After being touted with Schengen membership for years, Bulgaria and Romania have finally received somewhat good news. As of March 2024, air and sea border controls will be lifted between the two Balkan countries and the Schengen area, however, no decision has yet been made on when land border controls will also be lifted.
1. Long awaited
From 31 March 2024, there will no longer be checks on persons at EU internal air and maritime borders between Bulgaria and Romania and the other countries in the Schengen area. This date corresponds with the change of the winter/summer schedule set by the International Air Transport Association (IATA).
“Bulgaria and Romania are ready to join the Schengen area. The Commission first confirmed that both Bulgaria and Romania were ready to become part of the Schengen area without internal border controls in 2011”, the European Commission said in a statement, welcoming the Council’s unanimous decision on the two countries’ partial ascension, while Council President, Charles Michael called it a “long awaited step”.
I am very pleased that in 2024 air and maritime internal controls between Bulgaria and Romania and the other Schengen countries will become a thing of the past, after 12 years of negotiations.
Fernando Grande-Marlaska Gómez, Spanish Minister for the Interior
The Schengen area comprises 27 countries and extends over 4 million square kilometres with a population of almost 420 million people.

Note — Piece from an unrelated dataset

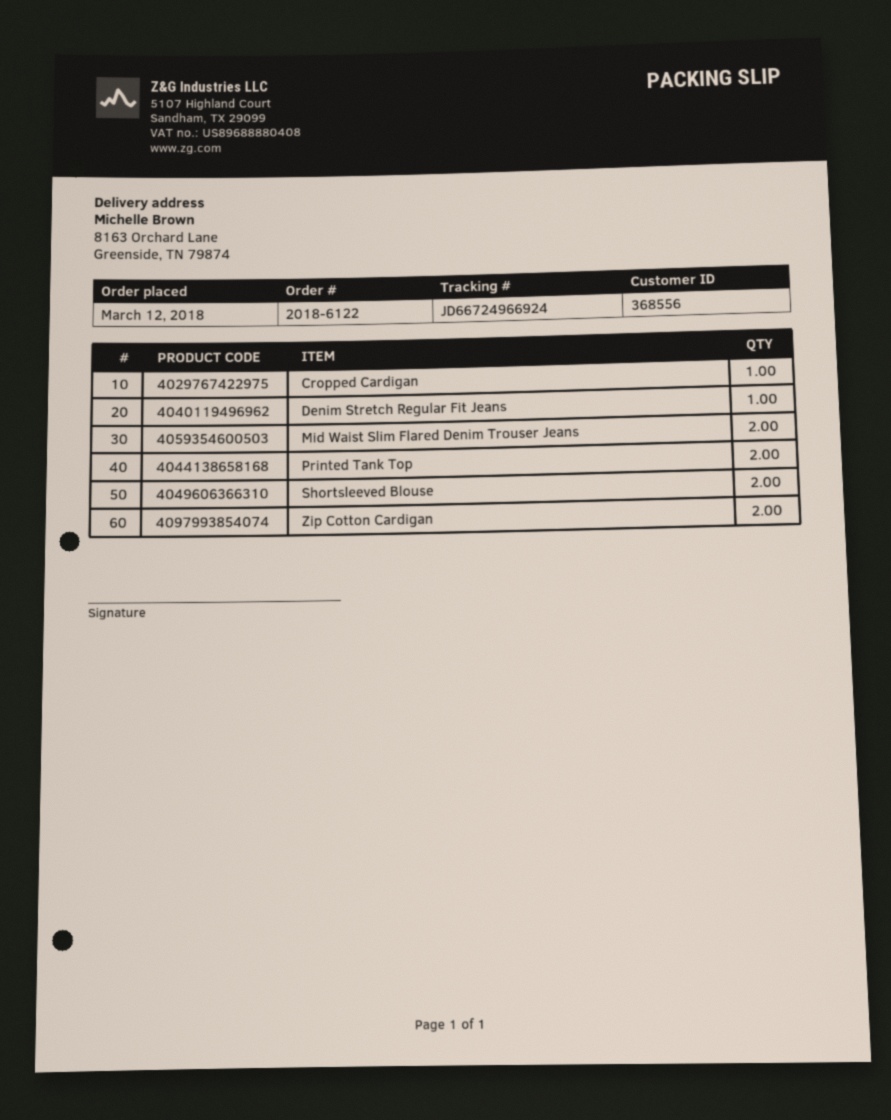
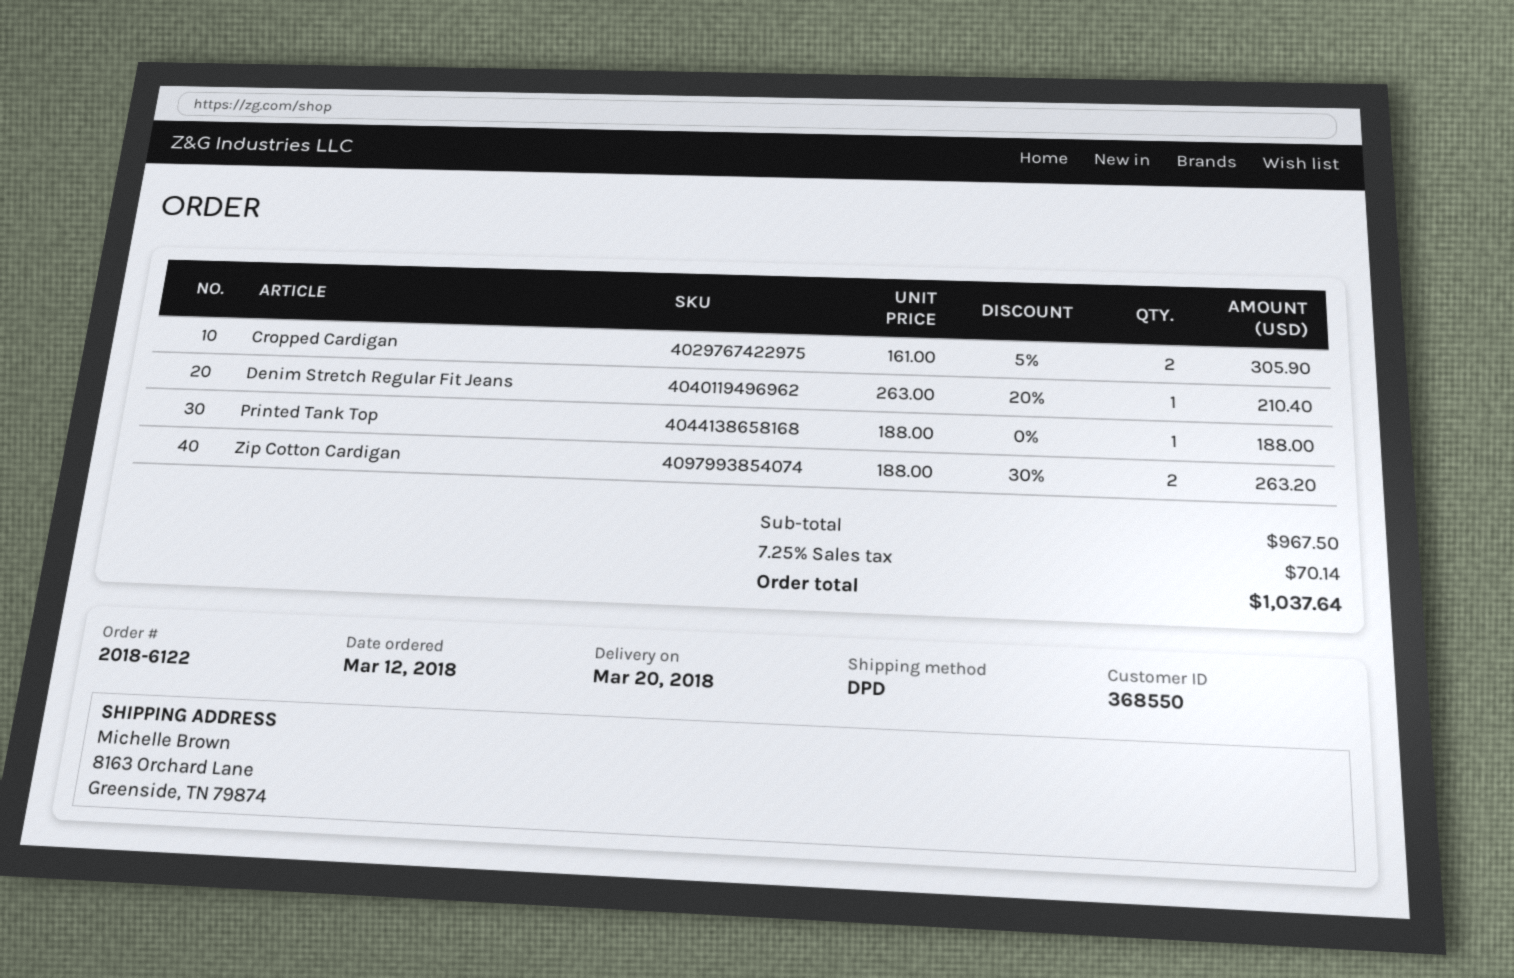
customer number: 368556 -> 368550
Cropped Cardigan: 1 -> 2
Mid Waist Slim Flared Denim Trouser Jeans: 2 -> none
Printed Tank Top: 2 -> 1
Shortsleeved Blouse: 2 -> none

With Romania and Bulgaria, the Schengen area will grow to 4.5 million square kilometres with a population of 450 million.
Discussions on a date for a possible lifting of the checks at land borders will continue in 2024 and a decision by the Council on this matter “is expected to be taken within a reasonable time frame”, the Commission said, however, reasonable time frames have been promised for years.
2. Partial membership
While this is a step forward, it is unprecedented in the history of Schengen expansion for countries to only partly join the free movement zone. Bulgaria and Romania both joined the EU in 2007 and the European Commission established in 2011 that the two countries meet the necessary requirements to be allowed to fully join Schengen. In 2022, amid discussions over Bulgaria, Romania and Croatia’s joining the area, the Commission re-issued a call on the Council, asking to it to “take the necessary decision to allow [the three countries] to become full Schengen Members.”

While Croatia only joined the EU in 2013, it became a full Schengen Member in 2023, with all land border checks lifted on 1 January and air border checks lifted in March, given the need for this to coincide with the dates of IATA’s summer/winter time schedule.
In the meantime, Bulgaria and Romania’s ascension had been vetoed by The Netherlands for several years and, most recently, by Austria, over worries the two countries would not sufficiently protect the Schengen area’s borders from migrants. According to the Financial Times, to nudge the Austrian government into a favourable decision, Romania threatened to sue it for several billion euros, as well as threatening to delay Austrian energy company OMV’s gas drilling project in the Black Sea.
Over the past few years, Austria has re-introduced land border controls with Hungary, Slovenia and Italy, in an increasingly observed move towards closing down rather than opening up, which has prompted worries that Schengen might be disappearing.